*** DATA FOR PROCESSING

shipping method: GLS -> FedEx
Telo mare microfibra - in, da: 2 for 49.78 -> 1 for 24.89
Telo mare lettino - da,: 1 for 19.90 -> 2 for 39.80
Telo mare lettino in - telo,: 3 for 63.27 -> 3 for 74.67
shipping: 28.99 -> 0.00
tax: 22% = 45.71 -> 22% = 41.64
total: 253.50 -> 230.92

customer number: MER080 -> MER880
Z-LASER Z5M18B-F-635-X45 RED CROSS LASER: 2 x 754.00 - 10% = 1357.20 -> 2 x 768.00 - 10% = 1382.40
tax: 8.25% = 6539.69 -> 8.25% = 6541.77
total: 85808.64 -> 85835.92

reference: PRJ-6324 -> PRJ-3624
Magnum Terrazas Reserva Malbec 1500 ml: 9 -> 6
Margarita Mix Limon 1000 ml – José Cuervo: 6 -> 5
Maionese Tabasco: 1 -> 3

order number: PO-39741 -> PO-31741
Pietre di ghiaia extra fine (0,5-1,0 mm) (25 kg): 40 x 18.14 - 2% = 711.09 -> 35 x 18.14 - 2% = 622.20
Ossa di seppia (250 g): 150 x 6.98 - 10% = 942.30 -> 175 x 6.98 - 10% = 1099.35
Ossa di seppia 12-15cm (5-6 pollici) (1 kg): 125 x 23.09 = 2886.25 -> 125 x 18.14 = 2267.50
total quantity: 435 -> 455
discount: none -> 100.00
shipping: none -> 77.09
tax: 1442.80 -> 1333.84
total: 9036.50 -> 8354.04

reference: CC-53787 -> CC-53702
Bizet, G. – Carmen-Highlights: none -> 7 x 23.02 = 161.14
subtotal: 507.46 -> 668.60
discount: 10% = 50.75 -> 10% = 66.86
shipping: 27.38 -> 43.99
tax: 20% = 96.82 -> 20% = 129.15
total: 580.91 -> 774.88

******

TASK GOAL
Return exactly the lines above from the line that has "Telo mare lettino in" through the line that has "Pietre di ghiaia", inclusive, and nothing else.

TASK RESPONSE
Telo mare lettino in - telo,: 3 for 63.27 -> 3 for 74.67
shipping: 28.99 -> 0.00
tax: 22% = 45.71 -> 22% = 41.64
total: 253.50 -> 230.92

customer number: MER080 -> MER880
Z-LASER Z5M18B-F-635-X45 RED CROSS LASER: 2 x 754.00 - 10% = 1357.20 -> 2 x 768.00 - 10% = 1382.40
tax: 8.25% = 6539.69 -> 8.25% = 6541.77
total: 85808.64 -> 85835.92

reference: PRJ-6324 -> PRJ-3624
Magnum Terrazas Reserva Malbec 1500 ml: 9 -> 6
Margarita Mix Limon 1000 ml – José Cuervo: 6 -> 5
Maionese Tabasco: 1 -> 3

order number: PO-39741 -> PO-31741
Pietre di ghiaia extra fine (0,5-1,0 mm) (25 kg): 40 x 18.14 - 2% = 711.09 -> 35 x 18.14 - 2% = 622.20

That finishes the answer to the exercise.